Although pre-opening support for new franchisees is a key part of the franchisee onboarding process at A Place at Home, the support offered to franchise owners doesn’t stop once a new location opens.

“Now they've learned everything, they've opened the doors, but this is a critical time. … We want to make sure we're right there by their side and that they're actually implementing everything that they’ve learned. We call that Care Coaching,” Evanich explains.

For franchisees at A Place at Home, Care Coaching involves making sure key performance indicators are tracked, goals are established and a plan for success is laid out.

“When we implement our KPIs and a scorecard and goals, what are they going to be focusing on in that next quarter of their business life? Breaking it down into chunks just like that – what is that three-year goal, that one-year goal? What are they going to do? How will we make that happen? So that's when that foundation is laid through that Care Coaching,” Evanich says.

The next step in the process, called We Are Care, focuses on providing additional support to more seasoned franchisees – something Evanich says can make or break the success of a franchised business.

“This is a time when we really make sure that they are making those calls, that the KPIs are in line, and that their growth is set – because at this point in the process, if they don't have the right support staff, they're gonna have a lot on their plate. And we want them to be able to take Fridays off, we want them to go on vacation. We want them to be able to work on the business, not in the business,” Evanich says.

Finally, veteran franchisees eventually become eligible for Care Pro status – a title reserved for franchise owners that have succeeded in reaching specific checkpoints, levels of revenue, customer satisfaction scores, and operating in every service line.

Living their values

The mission-driven culture that makes up the foundation of A Place at Home is based on the values and vision established by Evanich and Distefano – and it’s something the franchise system’s co-founders continue to believe in as their brand grows and thrives.

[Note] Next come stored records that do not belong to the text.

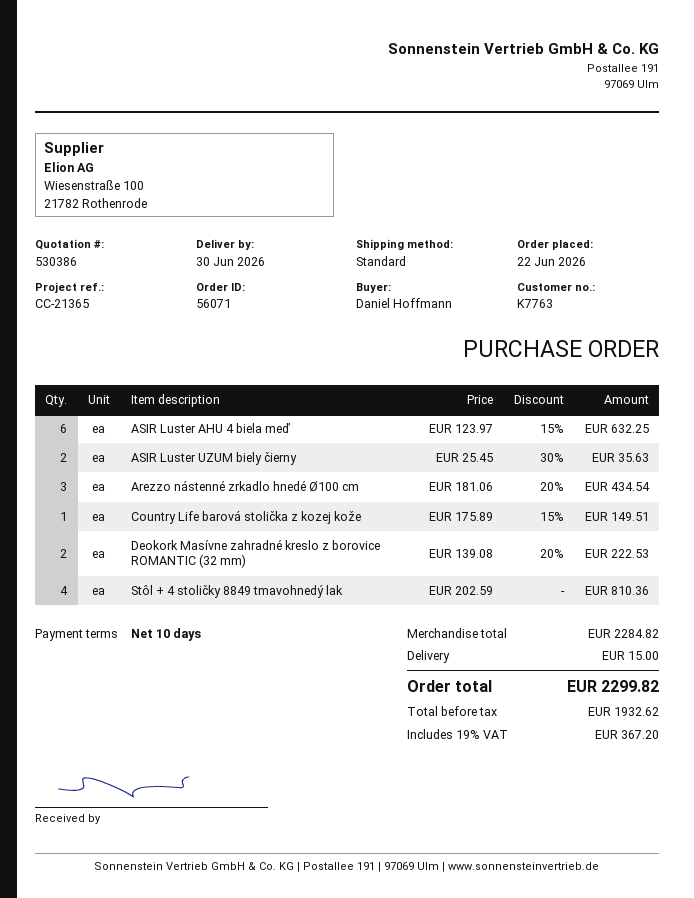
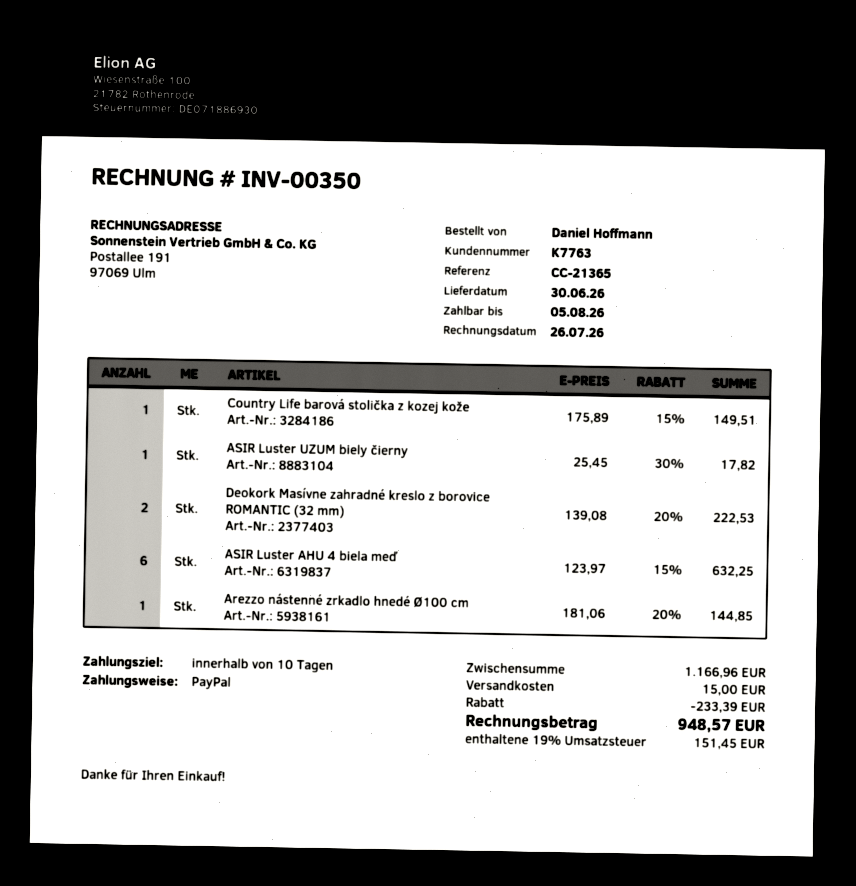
ASIR Luster UZUM biely čierny: 2 x 25.45 - 30% = 35.63 -> 1 x 25.45 - 30% = 17.82
Arezzo nástenné zrkadlo hnedé Ø100 cm: 3 x 181.06 - 20% = 434.54 -> 1 x 181.06 - 20% = 144.85
Stôl + 4 stoličky 8849 tmavohnedý lak: 4 x 202.59 = 810.36 -> none
subtotal: 2284.82 -> 1166.96
discount: none -> 233.39
tax: 19% = 367.20 -> 19% = 151.45
total: 2299.82 -> 948.57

“Our value set – compassionate, accountable, respectful and ethical – is something that has been a part of our decision-making process since pre-franchising and goes into our hiring process, it goes into our You Care process. That's where the care is coming from,” Evanich says.

For Evanich, those values have played a key role in the franchise system’s success over the last four years.

“I think it's just generally that if you do well by others, then others will do well by you. That if you can help enough people get what they want, eventually, you'll get what you want. … People know that we have their backs. We're not going to ask them to do anything we haven't done ourselves,” Evanich says.

At a Place at Home, that mission-driven culture and strong value system has paid off tenfold – not only for the brand, but also for its franchisees.

“We're lucky that we have such fantastic owners that continue to live this culture. And they believe [in it.] I want to say it's more than bought-in. They're living A Place at Home,” Evanich says.